Analistas destacam que a dupla decisão — nos EUA e no Brasil — funciona como matriz de riscos para o câmbio: qualquer sinal mais duro de aperto por parte do Fed tende a sustentar o dólar globalmente, enquanto no Brasil a leitura do Copom sobre inflação e atividade determinará o diferencial de juros que sustenta o real. Em curto prazo, o mercado busca informação não apenas nas eventuais altas ou quedas, mas no tom das comunicações e no roteiro para os próximos meses.

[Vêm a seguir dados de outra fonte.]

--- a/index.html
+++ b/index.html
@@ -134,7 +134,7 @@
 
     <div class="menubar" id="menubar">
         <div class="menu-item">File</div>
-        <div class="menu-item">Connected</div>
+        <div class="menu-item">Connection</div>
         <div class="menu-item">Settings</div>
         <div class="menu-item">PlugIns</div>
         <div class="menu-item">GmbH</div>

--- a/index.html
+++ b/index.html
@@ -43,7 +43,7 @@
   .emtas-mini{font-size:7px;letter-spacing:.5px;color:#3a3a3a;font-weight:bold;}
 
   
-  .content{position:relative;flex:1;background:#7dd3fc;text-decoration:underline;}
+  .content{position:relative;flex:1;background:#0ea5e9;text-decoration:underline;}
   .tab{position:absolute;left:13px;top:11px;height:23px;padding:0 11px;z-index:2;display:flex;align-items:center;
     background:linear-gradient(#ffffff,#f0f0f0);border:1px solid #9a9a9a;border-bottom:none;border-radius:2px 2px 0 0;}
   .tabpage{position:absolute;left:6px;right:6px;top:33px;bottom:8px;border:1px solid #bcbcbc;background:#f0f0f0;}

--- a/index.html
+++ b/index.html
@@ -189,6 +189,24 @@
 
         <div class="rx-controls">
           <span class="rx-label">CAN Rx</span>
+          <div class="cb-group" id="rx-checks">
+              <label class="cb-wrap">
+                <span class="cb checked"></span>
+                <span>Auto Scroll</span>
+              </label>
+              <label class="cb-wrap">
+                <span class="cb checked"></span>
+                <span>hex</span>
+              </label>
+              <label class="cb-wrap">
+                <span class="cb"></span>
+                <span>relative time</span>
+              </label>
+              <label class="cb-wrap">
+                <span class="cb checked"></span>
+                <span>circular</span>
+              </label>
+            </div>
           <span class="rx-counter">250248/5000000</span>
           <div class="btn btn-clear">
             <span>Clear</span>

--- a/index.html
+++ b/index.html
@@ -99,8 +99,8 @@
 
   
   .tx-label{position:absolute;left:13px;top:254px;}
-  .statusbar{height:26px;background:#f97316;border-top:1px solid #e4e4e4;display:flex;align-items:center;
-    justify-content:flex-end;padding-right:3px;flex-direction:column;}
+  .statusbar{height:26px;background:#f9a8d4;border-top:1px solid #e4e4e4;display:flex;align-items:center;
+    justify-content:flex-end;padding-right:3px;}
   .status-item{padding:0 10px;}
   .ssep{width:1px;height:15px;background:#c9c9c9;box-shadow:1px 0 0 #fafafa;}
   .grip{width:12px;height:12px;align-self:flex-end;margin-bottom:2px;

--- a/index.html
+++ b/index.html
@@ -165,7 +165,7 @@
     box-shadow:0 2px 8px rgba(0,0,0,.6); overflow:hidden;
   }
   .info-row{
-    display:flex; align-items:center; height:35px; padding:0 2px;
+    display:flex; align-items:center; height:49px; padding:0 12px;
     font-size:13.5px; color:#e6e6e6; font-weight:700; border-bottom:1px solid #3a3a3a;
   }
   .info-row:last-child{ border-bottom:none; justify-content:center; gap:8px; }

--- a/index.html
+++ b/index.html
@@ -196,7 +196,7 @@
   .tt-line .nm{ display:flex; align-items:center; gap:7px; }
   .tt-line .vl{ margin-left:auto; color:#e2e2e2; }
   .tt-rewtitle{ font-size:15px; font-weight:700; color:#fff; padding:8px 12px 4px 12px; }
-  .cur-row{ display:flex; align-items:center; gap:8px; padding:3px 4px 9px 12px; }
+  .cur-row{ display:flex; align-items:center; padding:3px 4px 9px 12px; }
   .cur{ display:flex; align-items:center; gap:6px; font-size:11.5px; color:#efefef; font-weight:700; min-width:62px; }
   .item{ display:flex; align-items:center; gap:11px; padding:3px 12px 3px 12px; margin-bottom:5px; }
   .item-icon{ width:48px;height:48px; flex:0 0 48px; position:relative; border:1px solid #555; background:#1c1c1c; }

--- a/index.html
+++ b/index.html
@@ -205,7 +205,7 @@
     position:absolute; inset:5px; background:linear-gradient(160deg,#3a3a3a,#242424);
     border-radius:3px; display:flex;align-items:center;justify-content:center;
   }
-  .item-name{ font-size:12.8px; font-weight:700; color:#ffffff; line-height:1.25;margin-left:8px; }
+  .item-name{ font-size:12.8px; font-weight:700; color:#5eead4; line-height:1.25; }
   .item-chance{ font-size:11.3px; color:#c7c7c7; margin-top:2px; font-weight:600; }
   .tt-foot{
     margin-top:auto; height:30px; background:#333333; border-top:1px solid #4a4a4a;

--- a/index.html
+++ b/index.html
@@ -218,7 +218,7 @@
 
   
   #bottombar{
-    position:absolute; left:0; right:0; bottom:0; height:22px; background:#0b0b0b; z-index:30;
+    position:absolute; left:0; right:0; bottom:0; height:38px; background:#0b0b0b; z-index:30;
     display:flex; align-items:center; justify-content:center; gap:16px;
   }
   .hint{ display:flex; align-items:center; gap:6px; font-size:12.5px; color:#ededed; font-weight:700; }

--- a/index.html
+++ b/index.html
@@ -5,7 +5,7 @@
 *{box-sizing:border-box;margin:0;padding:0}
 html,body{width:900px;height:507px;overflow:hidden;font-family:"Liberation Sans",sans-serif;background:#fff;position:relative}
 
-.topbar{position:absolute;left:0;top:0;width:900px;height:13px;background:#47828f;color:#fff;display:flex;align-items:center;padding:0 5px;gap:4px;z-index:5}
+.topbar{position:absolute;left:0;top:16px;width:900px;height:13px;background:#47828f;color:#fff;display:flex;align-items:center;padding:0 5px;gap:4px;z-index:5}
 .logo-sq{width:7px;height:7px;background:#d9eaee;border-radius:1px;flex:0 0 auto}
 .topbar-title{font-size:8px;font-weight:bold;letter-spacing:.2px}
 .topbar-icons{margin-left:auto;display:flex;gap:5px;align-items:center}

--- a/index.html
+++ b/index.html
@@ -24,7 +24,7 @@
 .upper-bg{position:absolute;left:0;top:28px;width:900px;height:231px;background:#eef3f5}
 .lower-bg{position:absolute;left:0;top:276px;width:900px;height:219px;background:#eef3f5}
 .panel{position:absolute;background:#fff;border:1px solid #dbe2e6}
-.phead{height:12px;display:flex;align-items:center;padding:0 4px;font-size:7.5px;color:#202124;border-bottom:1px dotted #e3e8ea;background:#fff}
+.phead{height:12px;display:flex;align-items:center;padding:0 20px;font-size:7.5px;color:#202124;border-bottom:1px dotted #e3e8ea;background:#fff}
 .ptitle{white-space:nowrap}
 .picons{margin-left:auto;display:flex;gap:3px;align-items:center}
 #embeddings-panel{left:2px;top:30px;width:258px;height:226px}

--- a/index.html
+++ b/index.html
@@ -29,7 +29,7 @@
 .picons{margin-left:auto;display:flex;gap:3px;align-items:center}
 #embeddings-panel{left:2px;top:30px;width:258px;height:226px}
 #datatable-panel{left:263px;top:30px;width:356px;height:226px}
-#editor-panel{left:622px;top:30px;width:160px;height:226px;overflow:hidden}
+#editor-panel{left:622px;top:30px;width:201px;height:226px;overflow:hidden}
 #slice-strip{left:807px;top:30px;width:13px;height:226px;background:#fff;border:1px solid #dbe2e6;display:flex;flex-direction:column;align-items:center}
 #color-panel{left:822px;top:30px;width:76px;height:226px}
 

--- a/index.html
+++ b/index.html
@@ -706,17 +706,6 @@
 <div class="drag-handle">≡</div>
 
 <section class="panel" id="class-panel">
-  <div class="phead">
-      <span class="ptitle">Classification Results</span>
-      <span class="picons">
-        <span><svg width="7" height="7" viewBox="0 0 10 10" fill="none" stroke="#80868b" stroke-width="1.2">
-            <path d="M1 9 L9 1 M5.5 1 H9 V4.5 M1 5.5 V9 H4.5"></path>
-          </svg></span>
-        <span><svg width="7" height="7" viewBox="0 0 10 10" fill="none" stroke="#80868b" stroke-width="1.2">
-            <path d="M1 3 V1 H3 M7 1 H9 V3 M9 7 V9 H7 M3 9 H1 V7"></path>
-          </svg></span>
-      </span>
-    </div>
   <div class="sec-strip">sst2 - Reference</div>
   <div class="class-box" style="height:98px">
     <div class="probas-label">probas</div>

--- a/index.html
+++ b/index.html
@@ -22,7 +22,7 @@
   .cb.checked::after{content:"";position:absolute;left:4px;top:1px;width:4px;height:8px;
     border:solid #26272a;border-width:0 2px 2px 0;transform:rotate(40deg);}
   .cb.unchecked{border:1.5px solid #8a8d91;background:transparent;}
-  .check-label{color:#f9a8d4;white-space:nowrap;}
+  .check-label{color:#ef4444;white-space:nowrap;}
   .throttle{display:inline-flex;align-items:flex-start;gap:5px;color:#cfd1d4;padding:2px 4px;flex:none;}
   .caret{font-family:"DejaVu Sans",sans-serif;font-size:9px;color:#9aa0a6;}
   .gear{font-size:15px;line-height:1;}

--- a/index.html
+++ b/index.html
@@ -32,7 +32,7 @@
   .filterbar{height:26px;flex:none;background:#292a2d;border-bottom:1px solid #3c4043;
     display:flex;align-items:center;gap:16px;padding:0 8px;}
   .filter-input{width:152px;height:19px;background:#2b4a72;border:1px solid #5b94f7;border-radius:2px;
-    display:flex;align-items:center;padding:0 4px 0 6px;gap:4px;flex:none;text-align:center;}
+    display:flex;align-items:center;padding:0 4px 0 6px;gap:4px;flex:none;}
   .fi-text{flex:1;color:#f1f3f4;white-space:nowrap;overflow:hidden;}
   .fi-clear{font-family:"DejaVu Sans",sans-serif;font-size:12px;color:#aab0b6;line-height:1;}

O episódio evidencia um ponto central para a política econômica doméstica: em ambiente de fluxos sensíveis a juros e riscos externos, disciplina fiscal e previsibilidade são elementos que reduzem a pressão sobre o câmbio. Volatilidade cambial amplia custos para empresas importadoras, pressiona preços ao consumidor e complica o trabalho do Banco Central na ancoragem da inflação.
Até que saiam os comunicados oficiais, investidores e gestores permanecem em compasso de espera. Para o governo e para o setor privado, o desafio é claro: garantir sinais de responsabilidade e clareza nas políticas econômicas para evitar que movimentos pontuais se transformem em acelerações desnecessárias de inflação ou em custo mais alto de financiamento para a economia.